There are 414 instances in this data set.
This data is loaded in UC Invine website for any purpose, provided that the appropriate credit is given. UC Irvine
This is an observational study.
Data was donated on 8/17/2018 to UC Irvine and is available here: https://archive-beta.ics.uci.edu/dataset/477/real+estate+valuation+data+set
House price is our dependent variable in this regression model. This variable is quantitative.

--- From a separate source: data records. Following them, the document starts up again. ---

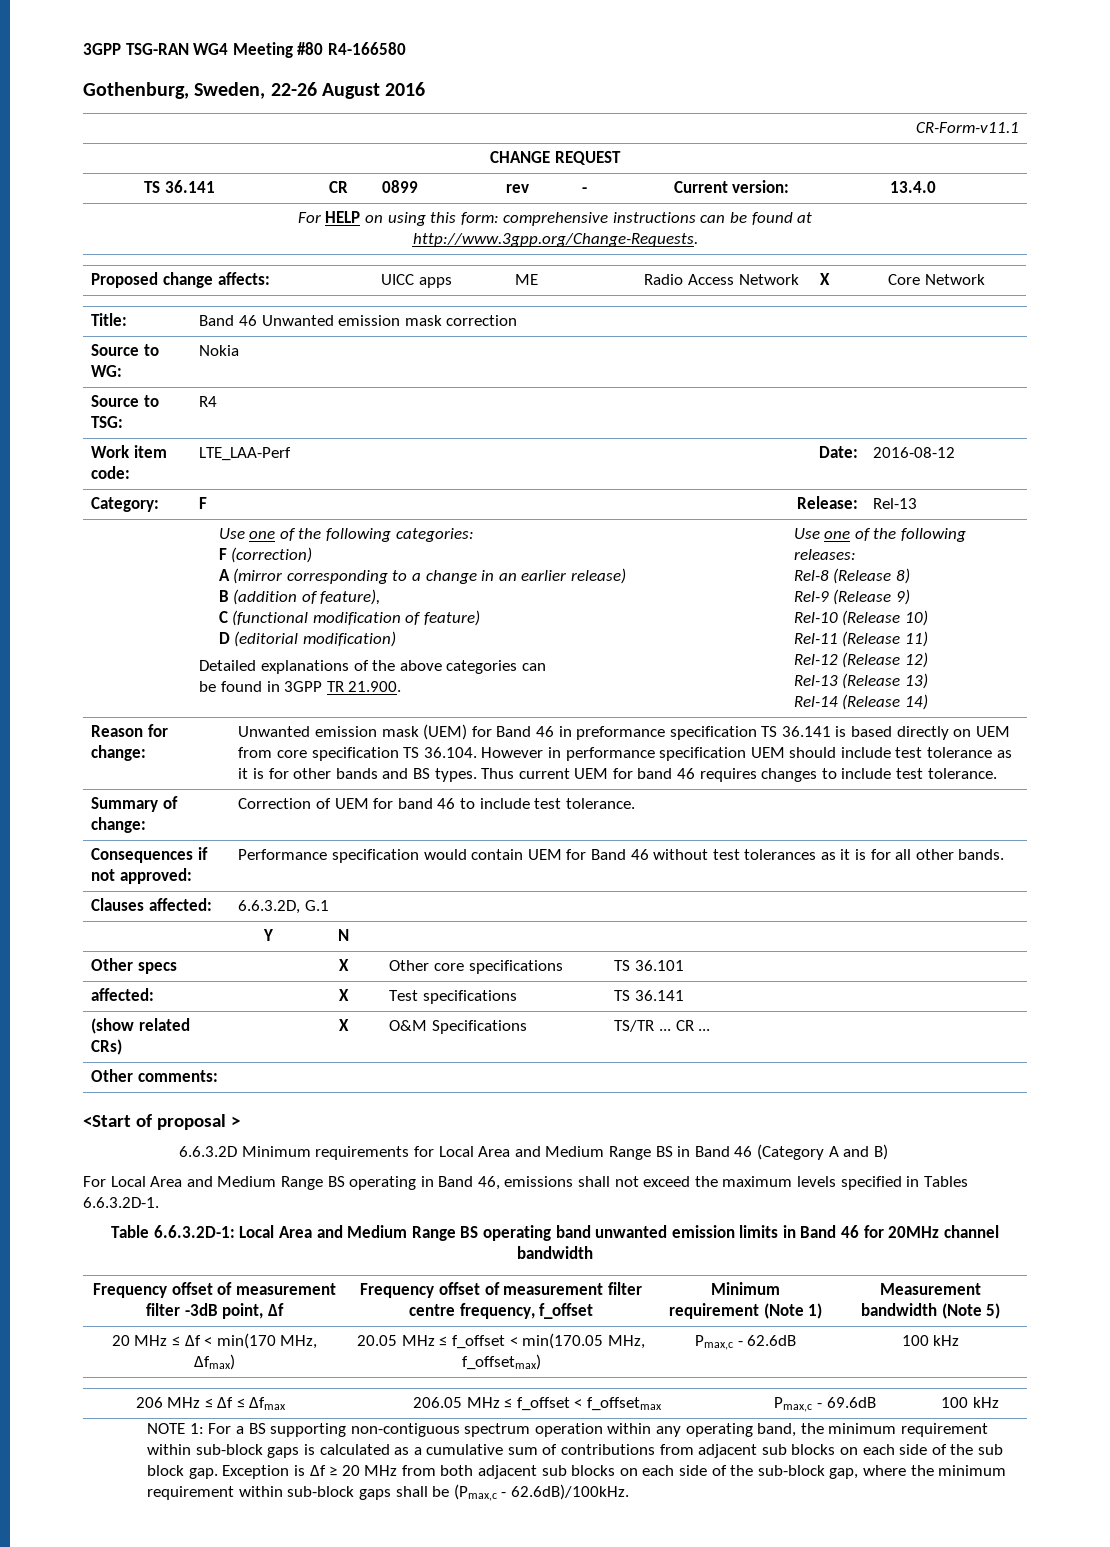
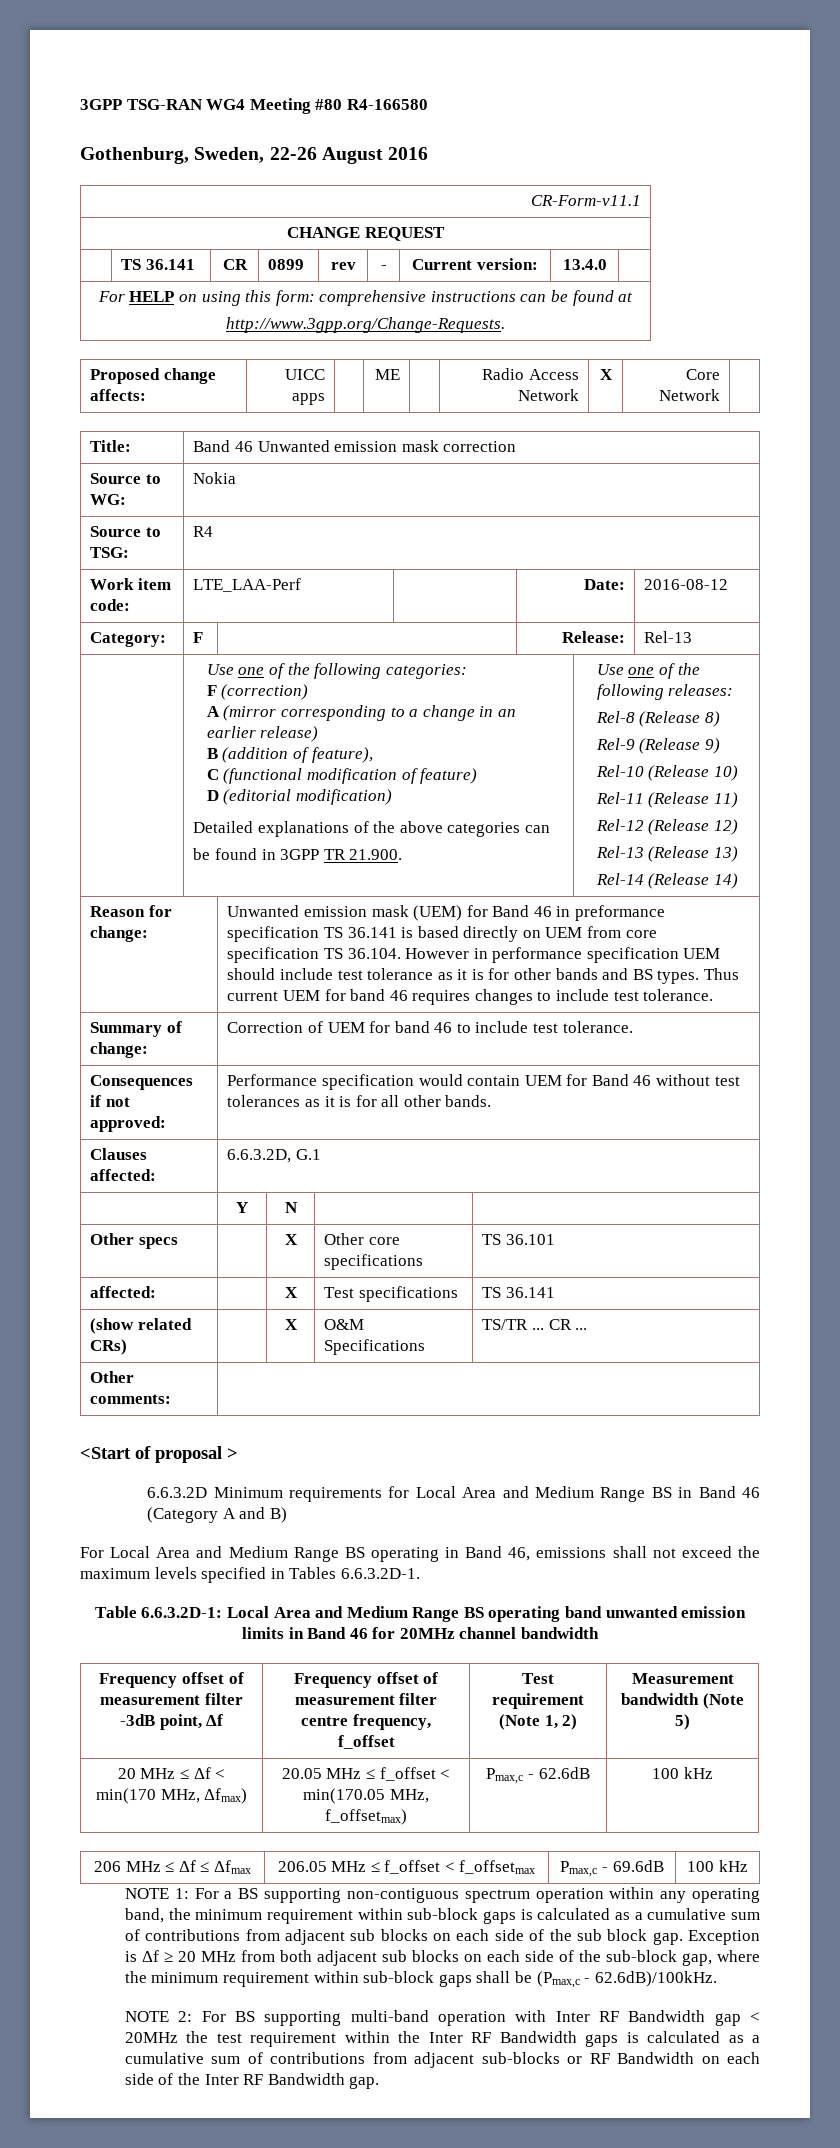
- Frequency offset of measurement filter -3dB point, Δf | Frequency offset of measurement filter centre frequency, f_offset | Minimum requirement (Note 1) | Measurement bandwidth (Note 5)
+ Frequency offset of measurement filter -3dB point, Δf | Frequency offset of measurement filter centre frequency, f_offset | Test requirement (Note 1, 2) | Measurement bandwidth (Note 5)
+ NOTE 2: For BS supporting multi-band operation with Inter RF Bandwidth gap < 20MHz the test requirement within the Inter RF Bandwidth gaps is calculated as a cumulative sum of contributions from adjacent sub-blocks or RF Bandwidth on each side of the Inter RF Bandwidth gap.

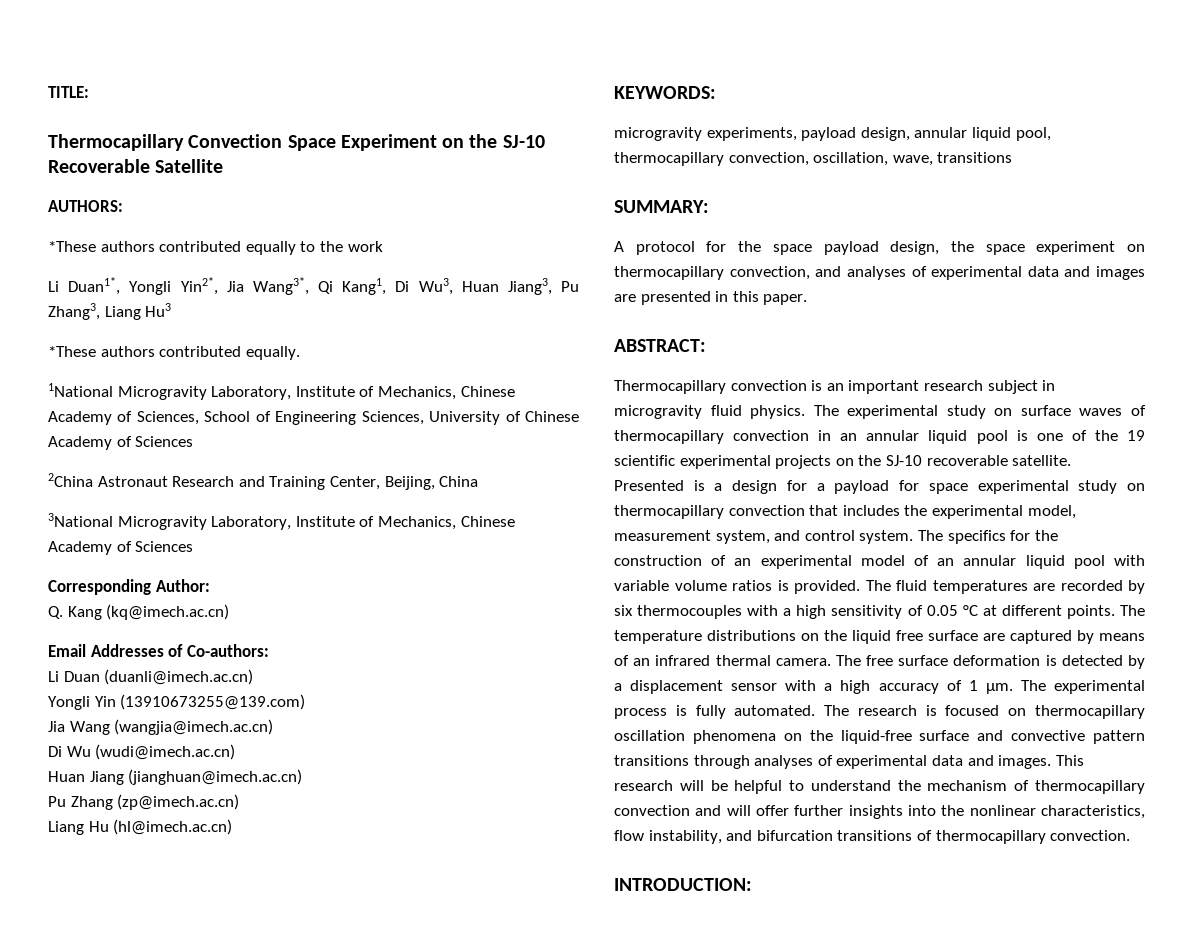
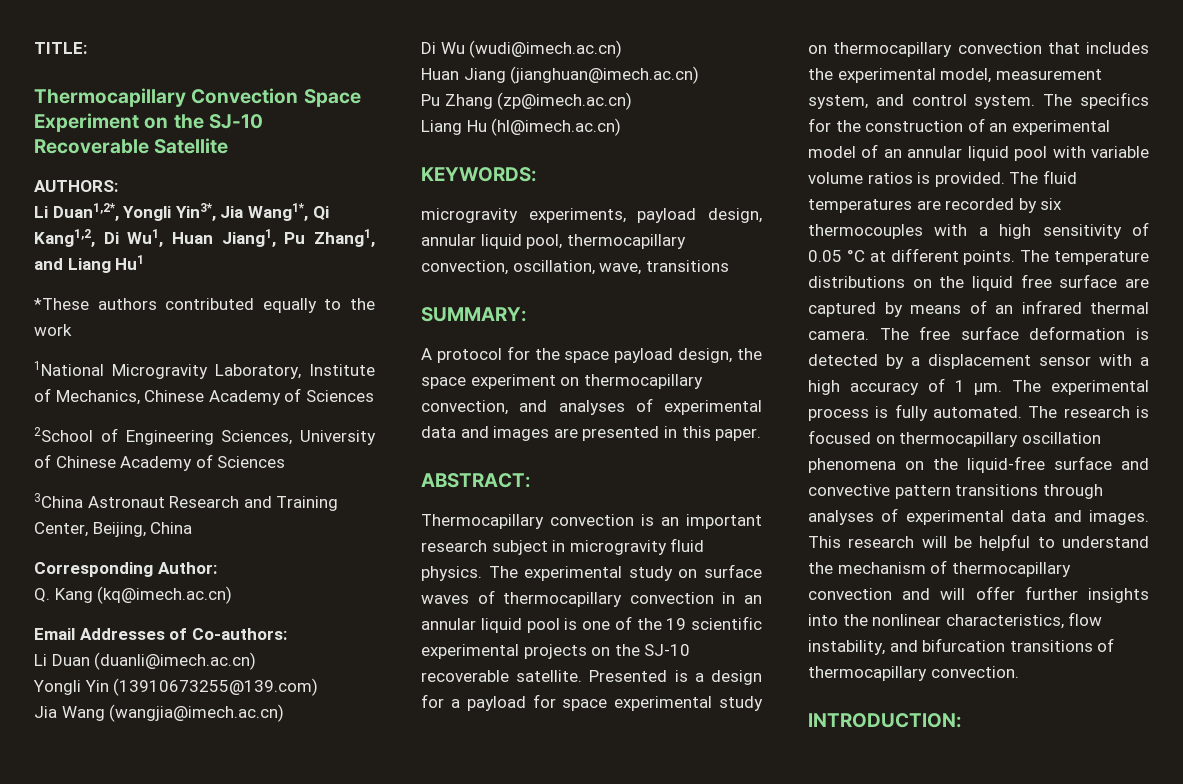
+ Li Duan1,2*, Yongli Yin3*, Jia Wang1*, Qi Kang1,2, Di Wu1, Huan Jiang1, Pu Zhang1, and Liang Hu1
- Li Duan1*, Yongli Yin2*, Jia Wang3*, Qi Kang1, Di Wu3, Huan Jiang3, Pu Zhang3, Liang Hu3
- *These authors contributed equally.
- 1National Microgravity Laboratory, Institute of Mechanics, Chinese Academy of Sciences, School of Engineering Sciences, University of Chinese Academy of Sciences
+ 1National Microgravity Laboratory, Institute of Mechanics, Chinese Academy of Sciences
+ 2School of Engineering Sciences, University of Chinese Academy of Sciences
- 2China Astronaut Research and Training Center, Beijing, China
+ 3China Astronaut Research and Training Center, Beijing, China
- 3National Microgravity Laboratory, Institute of Mechanics, Chinese Academy of Sciences

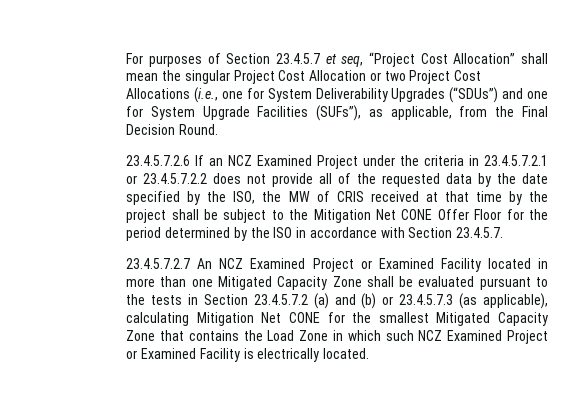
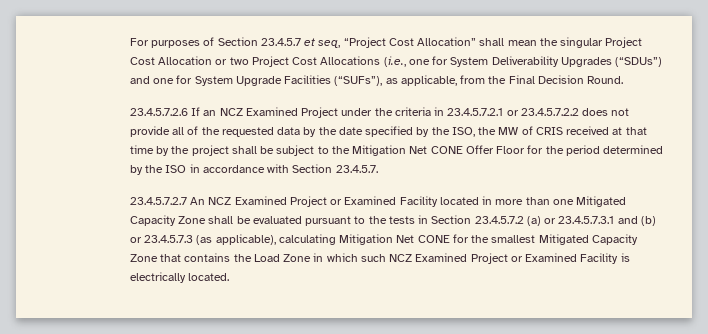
- For purposes of Section 23.4.5.7 et seq, “Project Cost Allocation” shall mean the singular Project Cost Allocation or two Project Cost Allocations (i.e., one for System Deliverability Upgrades (“SDUs”) and one for System Upgrade Facilities (SUFs”), as applicable, from the Final Decision Round.
+ For purposes of Section 23.4.5.7 et seq, “Project Cost Allocation” shall mean the singular Project Cost Allocation or two Project Cost Allocations (i.e., one for System Deliverability Upgrades (“SDUs”) and one for System Upgrade Facilities (“SUFs”), as applicable, from the Final Decision Round.
- 23.4.5.7.2.7 An NCZ Examined Project or Examined Facility located in more than one Mitigated Capacity Zone shall be evaluated pursuant to the tests in Section 23.4.5.7.2 (a) and (b) or 23.4.5.7.3 (as applicable), calculating Mitigation Net CONE for the smallest Mitigated Capacity Zone that contains the Load Zone in which such NCZ Examined Project or Examined Facility is electrically located.
+ 23.4.5.7.2.7 An NCZ Examined Project or Examined Facility located in more than one Mitigated Capacity Zone shall be evaluated pursuant to the tests in Section 23.4.5.7.2 (a) or 23.4.5.7.3.1 and (b) or 23.4.5.7.3 (as applicable), calculating Mitigation Net CONE for the smallest Mitigated Capacity Zone that contains the Load Zone in which such NCZ Examined Project or Examined Facility is electrically located.

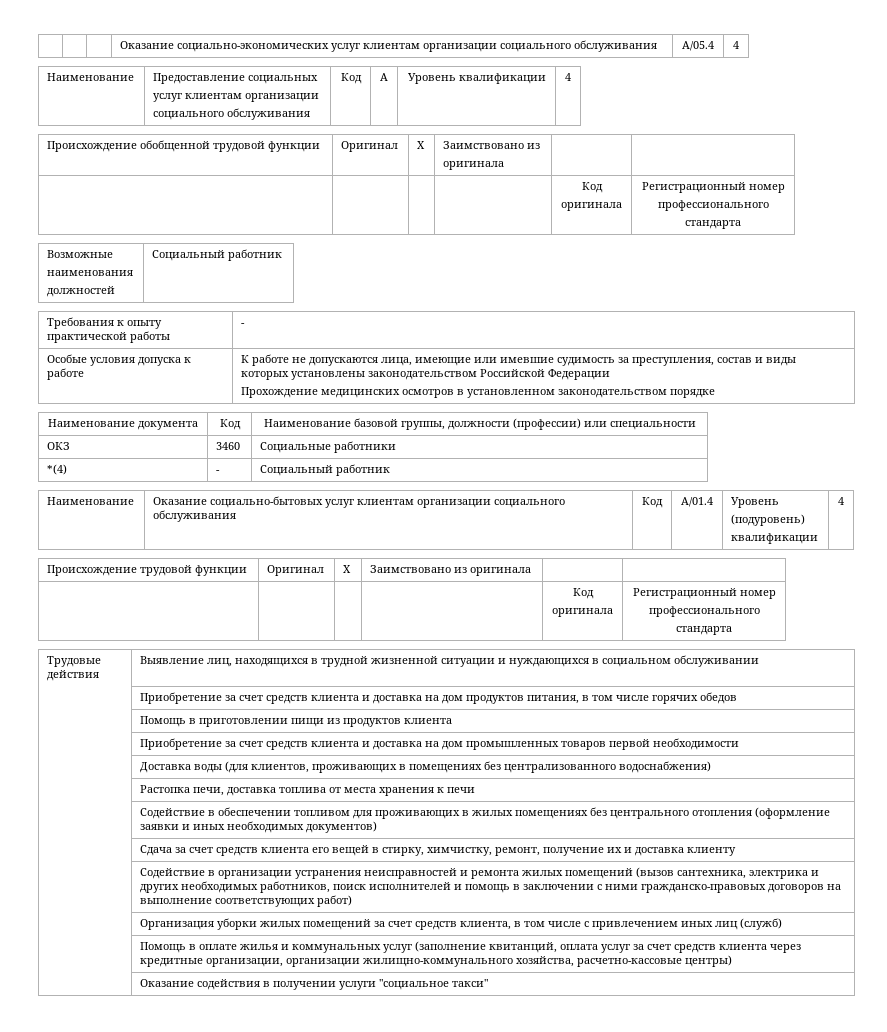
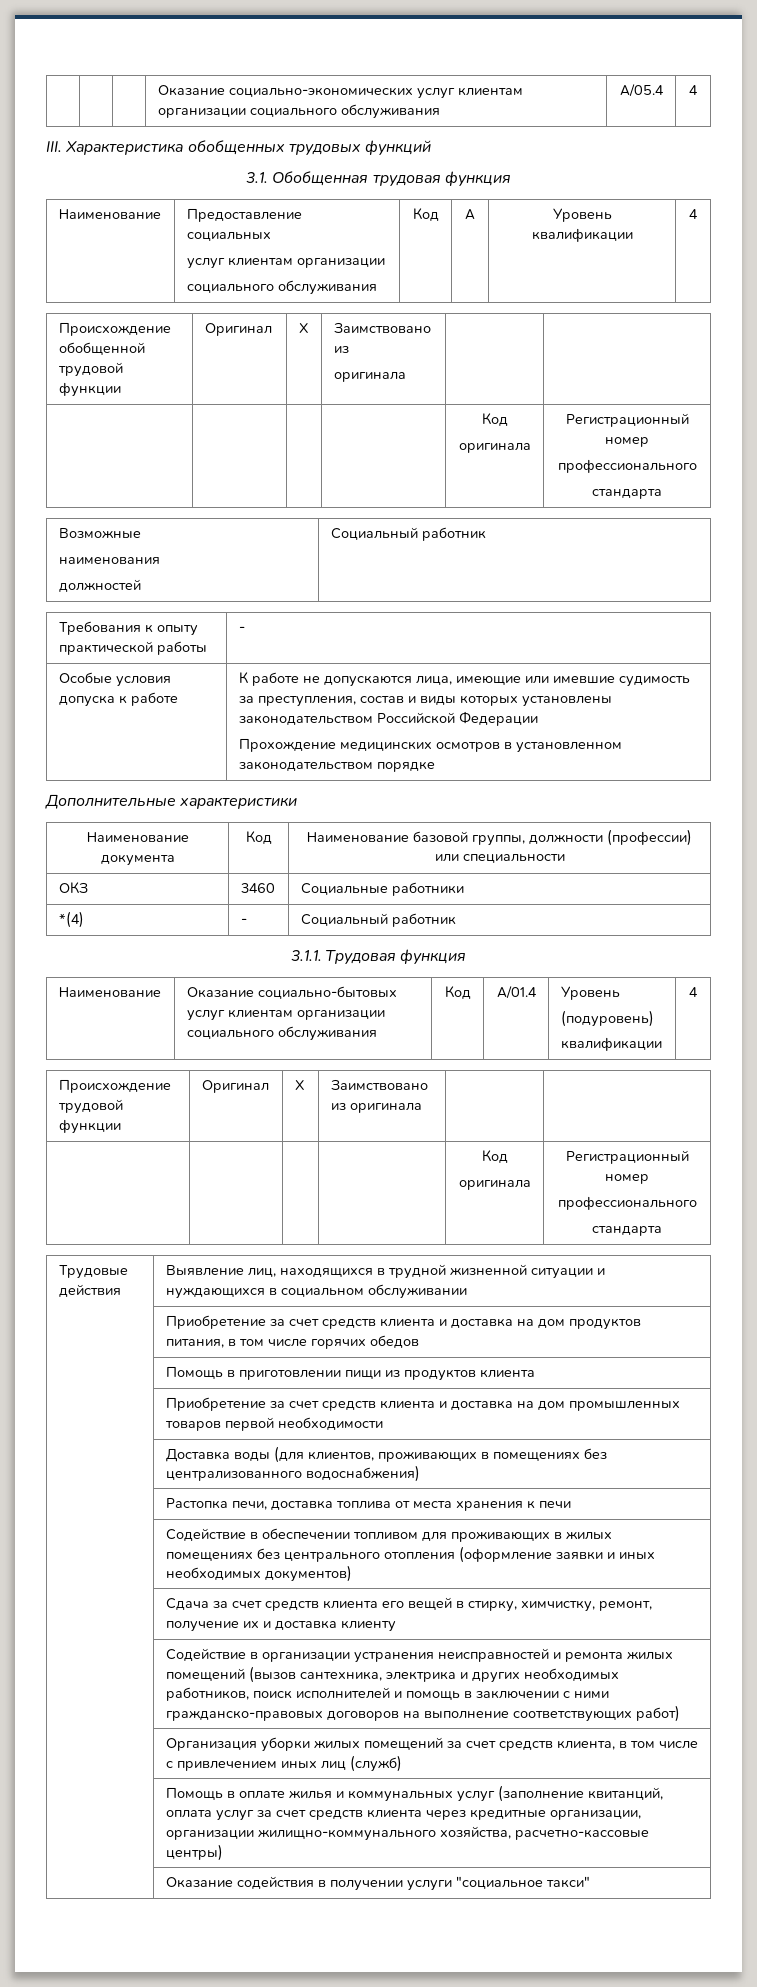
+ III. Характеристика обобщенных трудовых функций
+ 3.1. Обобщенная трудовая функция
+ Дополнительные характеристики
+ 3.1.1. Трудовая функция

There are 3 quantitative variables: House age Distance MRT Convenience stores
av_house <- mean(df1$`House_price`)
av_house
## [1] 37.98019
The average price for a house in New Taipei City, Taiwan is 37.98 units where each unit equals to 10000 New Taiwan Dollar/Ping.
df2 <- df1 %>%
select(-'No', -'Transaction_date')
library(corrplot)
corrplot(cor(df2),
method = "shade",
type = "full",
diag = TRUE,
tl.col = "black",
bg = "white",
title = "",
col = NULL)
There are some correlations between variables. Visualization implies that it would be necessary to define which variables are staying for further analysis before running any model.